Em 26 de fevereiro, o canal do Twitter “Organização do Governo da Ucrânia” anunciou que agora “estamos aceitando doações em criptomoedas, fique com o povo da Ucrânia”.
Resumo da ópera: na segunda-feira, o vice-ministro da Transformação Digital da Ucrânia, Alexander Bornyakov, veio a público negar os insistentes rumores que circulavam nas redes sociais de que o governo ucraniano havia investido milhões, senão bilhões de dólares em apoio financeiro correspondente dos EUA na guerra da Ucrânia em FTX – que agora estariam completamente perdidos na bancarrota da bolsa de criptomoedas.
“Toda a narrativa de que a Ucrânia supostamente investiu na FTX, que doou dinheiro aos democratas, é francamente sem sentido”, asseverou Bornyakov.
O que é contestado pelo site especializado CoinDesk, o mesmo que, ao tornar o trambique transparente, implodiu a farra. Segundo o qual a Ucrânia fez parceria com a FTX para converter doações criptográficas em munição e ajuda humanitária nesta primavera, juntamente com “uma campanha fiduciária tradicional para apoiar sua população militar e civil para arrecadar centenas de milhões em criptomoedas”. A FTX também “se tornou uma plataforma para converter criptomoedas em commodities físicas junto com a bolsa de valores ucraniana Kuna”, acrescentou.
O versátil SBF também foi palestrante no Fórum Econômico Mundial (WEF) em maio passado, onde discorreu sobre o tema “Criptomoeda e Web 3.0”. Caído em desgraça, a FTX já não consta mais no site do WEF como “parceira”.
SBF nos últimos tempos também andou fechando acordos com arenas esportivas nos EUA, pelos ‘naming rights’, no valor de centenas de milhões de dólares.

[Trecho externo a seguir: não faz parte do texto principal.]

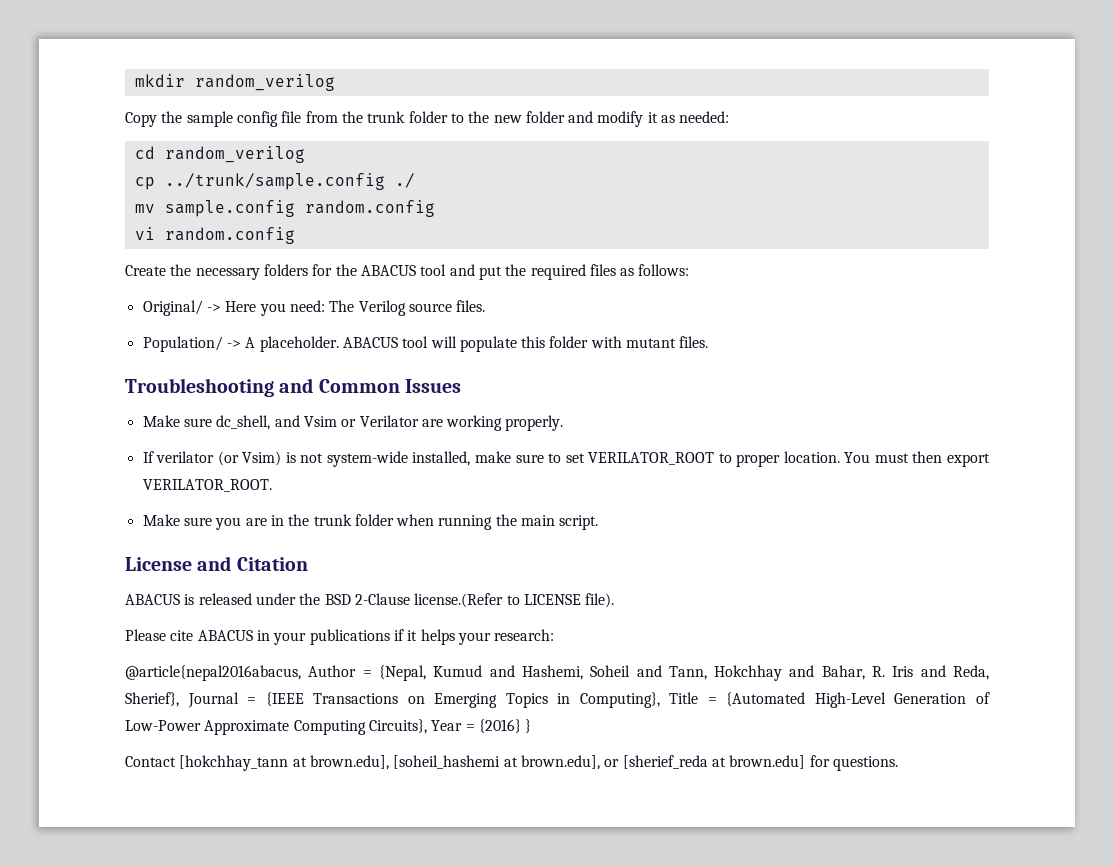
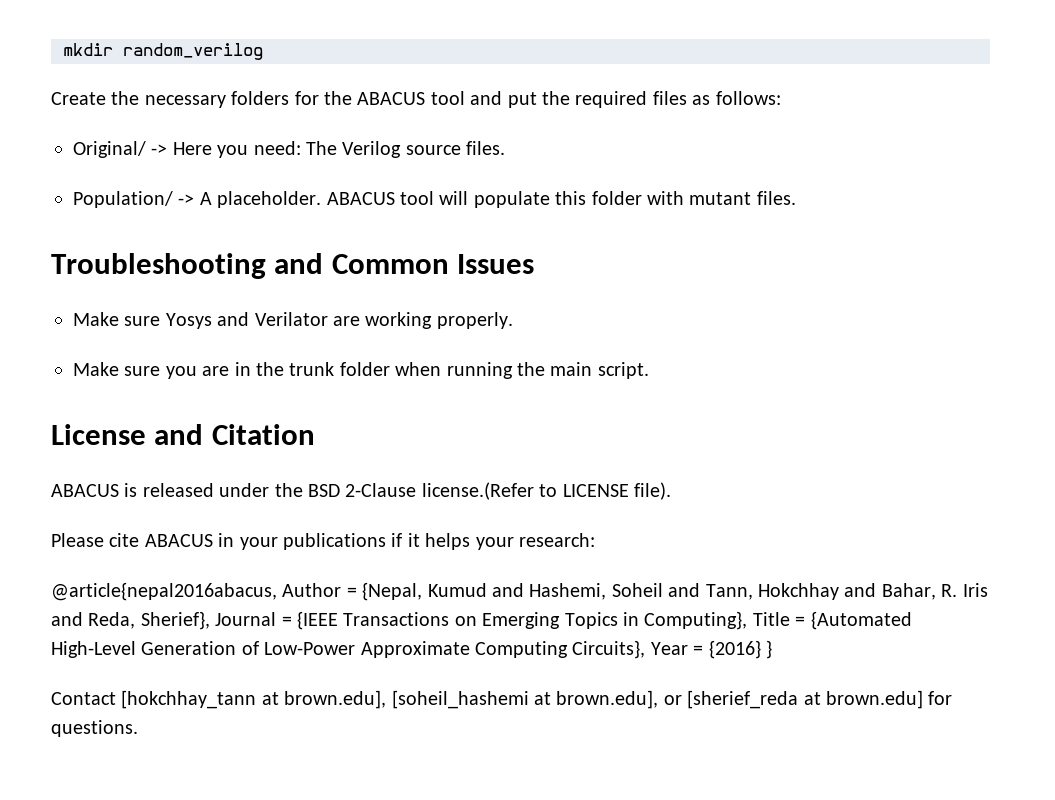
- Copy the sample config file from the trunk folder to the new folder and modify it as needed:
- cd random_verilog
- cp ../trunk/sample.config ./
- mv sample.config random.config
- vi random.config
- Make sure dc_shell, and Vsim or Verilator are working properly.
+ Make sure Yosys and Verilator are working properly.
- If verilator (or Vsim) is not system-wide installed, make sure to set VERILATOR_ROOT to proper location. You must then export VERILATOR_ROOT.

Tem muita gente tendo urticária só em lembrar disso.
Ao concluir, o articulista Loyen registra a declaração, dada por SBF, à Sequóia, em 2021: “Quero que o FTX seja um lugar onde você pode fazer o que quiser com seu próximo dólar. Você pode comprar bitcoin, enviar dinheiro em qualquer moeda para qualquer amigo em qualquer lugar do mundo ou comprar uma banana. Você pode fazer o que quiser com seu dinheiro da FTX.”